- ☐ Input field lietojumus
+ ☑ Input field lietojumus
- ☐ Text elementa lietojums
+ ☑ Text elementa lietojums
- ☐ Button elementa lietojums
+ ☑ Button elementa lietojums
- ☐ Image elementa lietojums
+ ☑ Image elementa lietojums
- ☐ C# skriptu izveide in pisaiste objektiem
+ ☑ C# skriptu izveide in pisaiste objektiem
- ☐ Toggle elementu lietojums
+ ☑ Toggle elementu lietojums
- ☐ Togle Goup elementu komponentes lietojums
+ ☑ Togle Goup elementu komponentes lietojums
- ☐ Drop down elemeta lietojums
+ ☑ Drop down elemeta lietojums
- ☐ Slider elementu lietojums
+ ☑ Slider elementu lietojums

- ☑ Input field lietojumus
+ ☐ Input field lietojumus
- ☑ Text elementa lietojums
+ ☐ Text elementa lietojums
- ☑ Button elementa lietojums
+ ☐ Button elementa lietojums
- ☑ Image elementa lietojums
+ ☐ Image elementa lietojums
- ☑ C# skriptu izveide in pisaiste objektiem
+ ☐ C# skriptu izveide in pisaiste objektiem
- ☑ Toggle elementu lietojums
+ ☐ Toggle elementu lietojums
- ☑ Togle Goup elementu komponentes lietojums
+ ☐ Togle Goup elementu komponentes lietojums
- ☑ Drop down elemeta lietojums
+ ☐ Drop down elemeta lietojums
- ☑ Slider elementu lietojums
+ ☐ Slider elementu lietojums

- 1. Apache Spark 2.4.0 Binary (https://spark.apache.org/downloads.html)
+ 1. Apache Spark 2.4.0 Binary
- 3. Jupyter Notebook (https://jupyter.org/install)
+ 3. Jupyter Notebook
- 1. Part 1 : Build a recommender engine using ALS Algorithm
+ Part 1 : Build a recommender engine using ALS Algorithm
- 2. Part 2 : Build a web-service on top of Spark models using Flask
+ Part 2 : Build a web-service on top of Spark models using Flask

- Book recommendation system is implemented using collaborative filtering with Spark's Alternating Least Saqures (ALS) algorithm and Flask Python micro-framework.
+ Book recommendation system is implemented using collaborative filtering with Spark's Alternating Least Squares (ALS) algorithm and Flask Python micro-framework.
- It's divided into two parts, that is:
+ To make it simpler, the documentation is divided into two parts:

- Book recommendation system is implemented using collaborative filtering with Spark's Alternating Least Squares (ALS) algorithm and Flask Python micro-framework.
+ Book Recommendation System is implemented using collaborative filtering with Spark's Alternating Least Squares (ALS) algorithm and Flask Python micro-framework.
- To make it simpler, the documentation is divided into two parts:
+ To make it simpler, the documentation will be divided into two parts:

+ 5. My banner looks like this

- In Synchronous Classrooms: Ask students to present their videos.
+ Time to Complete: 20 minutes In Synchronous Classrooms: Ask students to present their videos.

= = = = = = =

**What you should do**
From the records above, pull out every line containing the word "Least".

**Exercise output**
- Book recommendation system is implemented using collaborative filtering with Spark's Alternating Least Saqures (ALS) algorithm and Flask Python micro-framework.
+ Book recommendation system is implemented using collaborative filtering with Spark's Alternating Least Squares (ALS) algorithm and Flask Python micro-framework.
- Book recommendation system is implemented using collaborative filtering with Spark's Alternating Least Squares (ALS) algorithm and Flask Python micro-framework.
+ Book Recommendation System is implemented using collaborative filtering with Spark's Alternating Least Squares (ALS) algorithm and Flask Python micro-framework.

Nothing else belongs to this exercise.